■ Problem requirements:
Write the records below out again word for word, with the pictures removed.

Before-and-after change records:
.....

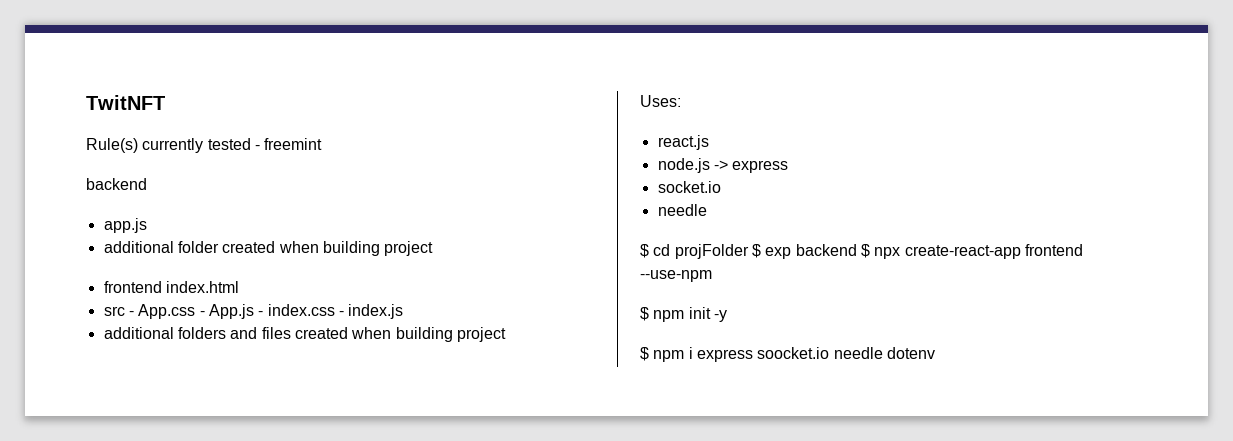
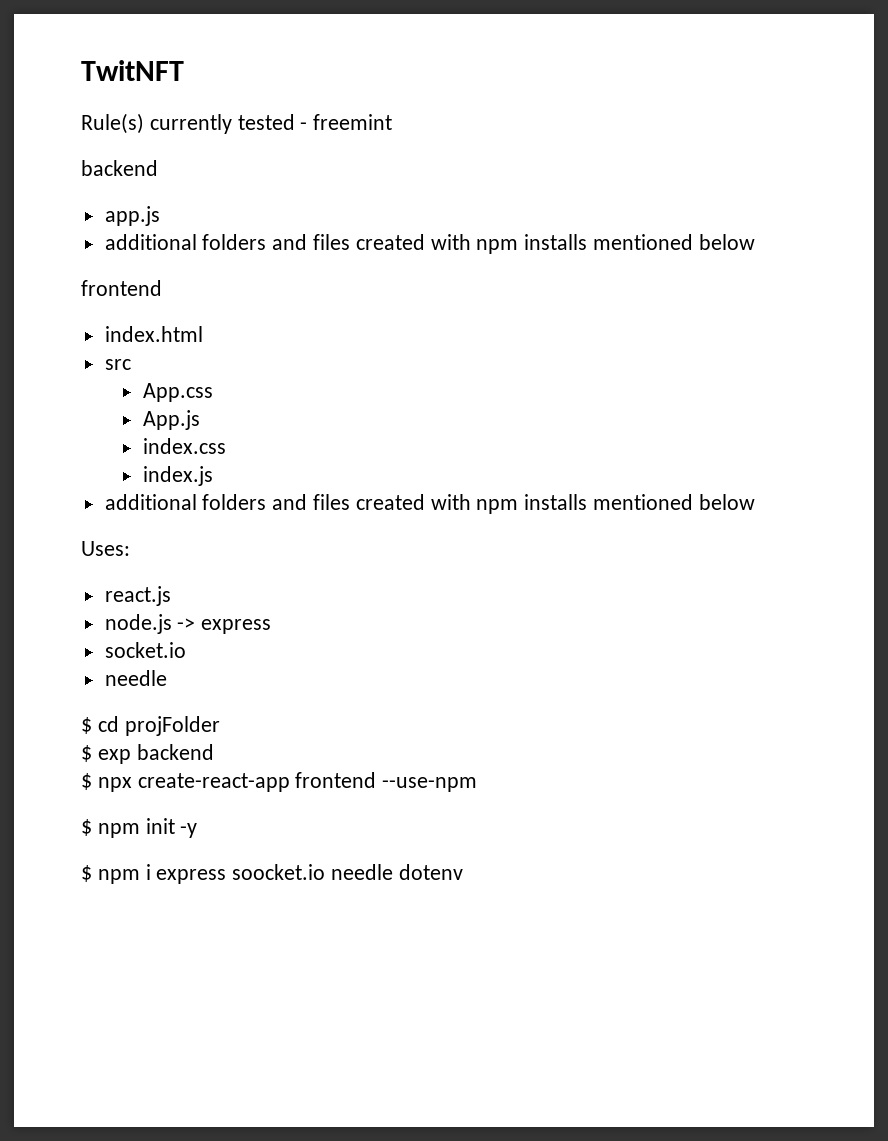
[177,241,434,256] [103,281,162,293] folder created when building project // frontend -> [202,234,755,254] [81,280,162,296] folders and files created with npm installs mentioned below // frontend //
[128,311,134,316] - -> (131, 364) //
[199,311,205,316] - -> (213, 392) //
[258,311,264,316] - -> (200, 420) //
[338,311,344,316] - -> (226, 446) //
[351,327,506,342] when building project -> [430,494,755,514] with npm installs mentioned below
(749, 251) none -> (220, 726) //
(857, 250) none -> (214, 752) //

.....

■ Task result:
[177,241,434,256] [103,281,162,293] folder created when building project // frontend -> [202,234,755,254] [81,280,162,296] folders and files created with npm installs mentioned below // frontend //
[128,311,134,316] - -> (131, 364) //
[199,311,205,316] - -> (213, 392) //
[258,311,264,316] - -> (200, 420) //
[338,311,344,316] - -> (226, 446) //
[351,327,506,342] when building project -> [430,494,755,514] with npm installs mentioned below
(749, 251) none -> (220, 726) //
(857, 250) none -> (214, 752) //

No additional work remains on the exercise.